===== Source data
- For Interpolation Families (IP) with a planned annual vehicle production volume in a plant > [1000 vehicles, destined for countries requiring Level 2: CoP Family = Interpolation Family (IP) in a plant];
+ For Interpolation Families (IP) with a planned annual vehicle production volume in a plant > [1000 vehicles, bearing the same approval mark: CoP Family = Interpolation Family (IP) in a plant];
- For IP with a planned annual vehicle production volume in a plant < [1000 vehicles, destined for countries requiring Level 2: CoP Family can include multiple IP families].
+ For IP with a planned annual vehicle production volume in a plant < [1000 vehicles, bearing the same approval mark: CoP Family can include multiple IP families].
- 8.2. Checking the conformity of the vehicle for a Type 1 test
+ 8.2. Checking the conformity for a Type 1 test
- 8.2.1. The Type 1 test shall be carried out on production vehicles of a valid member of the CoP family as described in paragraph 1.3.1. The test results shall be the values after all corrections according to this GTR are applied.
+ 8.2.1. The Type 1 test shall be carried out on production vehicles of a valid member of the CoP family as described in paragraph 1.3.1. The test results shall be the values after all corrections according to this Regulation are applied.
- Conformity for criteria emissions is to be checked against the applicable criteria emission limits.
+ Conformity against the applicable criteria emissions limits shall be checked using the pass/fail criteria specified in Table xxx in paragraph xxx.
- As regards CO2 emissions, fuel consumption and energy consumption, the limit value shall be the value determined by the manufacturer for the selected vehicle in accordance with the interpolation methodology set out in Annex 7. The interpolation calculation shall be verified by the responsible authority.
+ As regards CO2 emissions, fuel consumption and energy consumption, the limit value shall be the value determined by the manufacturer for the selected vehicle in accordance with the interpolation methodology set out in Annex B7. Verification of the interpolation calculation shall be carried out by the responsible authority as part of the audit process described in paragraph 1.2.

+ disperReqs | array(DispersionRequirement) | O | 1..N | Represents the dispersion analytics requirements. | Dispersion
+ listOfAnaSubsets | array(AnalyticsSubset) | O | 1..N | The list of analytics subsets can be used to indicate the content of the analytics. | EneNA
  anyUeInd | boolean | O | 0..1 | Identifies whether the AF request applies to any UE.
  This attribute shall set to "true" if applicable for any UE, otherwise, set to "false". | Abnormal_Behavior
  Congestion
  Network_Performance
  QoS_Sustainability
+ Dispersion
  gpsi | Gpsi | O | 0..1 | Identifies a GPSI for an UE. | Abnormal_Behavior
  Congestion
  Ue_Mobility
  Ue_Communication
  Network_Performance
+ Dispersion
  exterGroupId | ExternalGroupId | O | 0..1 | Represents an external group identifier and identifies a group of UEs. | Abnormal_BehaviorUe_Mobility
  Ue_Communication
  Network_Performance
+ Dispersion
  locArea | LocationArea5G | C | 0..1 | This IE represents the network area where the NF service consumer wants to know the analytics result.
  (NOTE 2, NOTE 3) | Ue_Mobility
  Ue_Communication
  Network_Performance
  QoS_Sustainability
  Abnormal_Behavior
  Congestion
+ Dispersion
==========
Please copy every line of the data that carries the string "planned".

● Your response
- For Interpolation Families (IP) with a planned annual vehicle production volume in a plant > [1000 vehicles, destined for countries requiring Level 2: CoP Family = Interpolation Family (IP) in a plant];
+ For Interpolation Families (IP) with a planned annual vehicle production volume in a plant > [1000 vehicles, bearing the same approval mark: CoP Family = Interpolation Family (IP) in a plant];
- For IP with a planned annual vehicle production volume in a plant < [1000 vehicles, destined for countries requiring Level 2: CoP Family can include multiple IP families].
+ For IP with a planned annual vehicle production volume in a plant < [1000 vehicles, bearing the same approval mark: CoP Family can include multiple IP families].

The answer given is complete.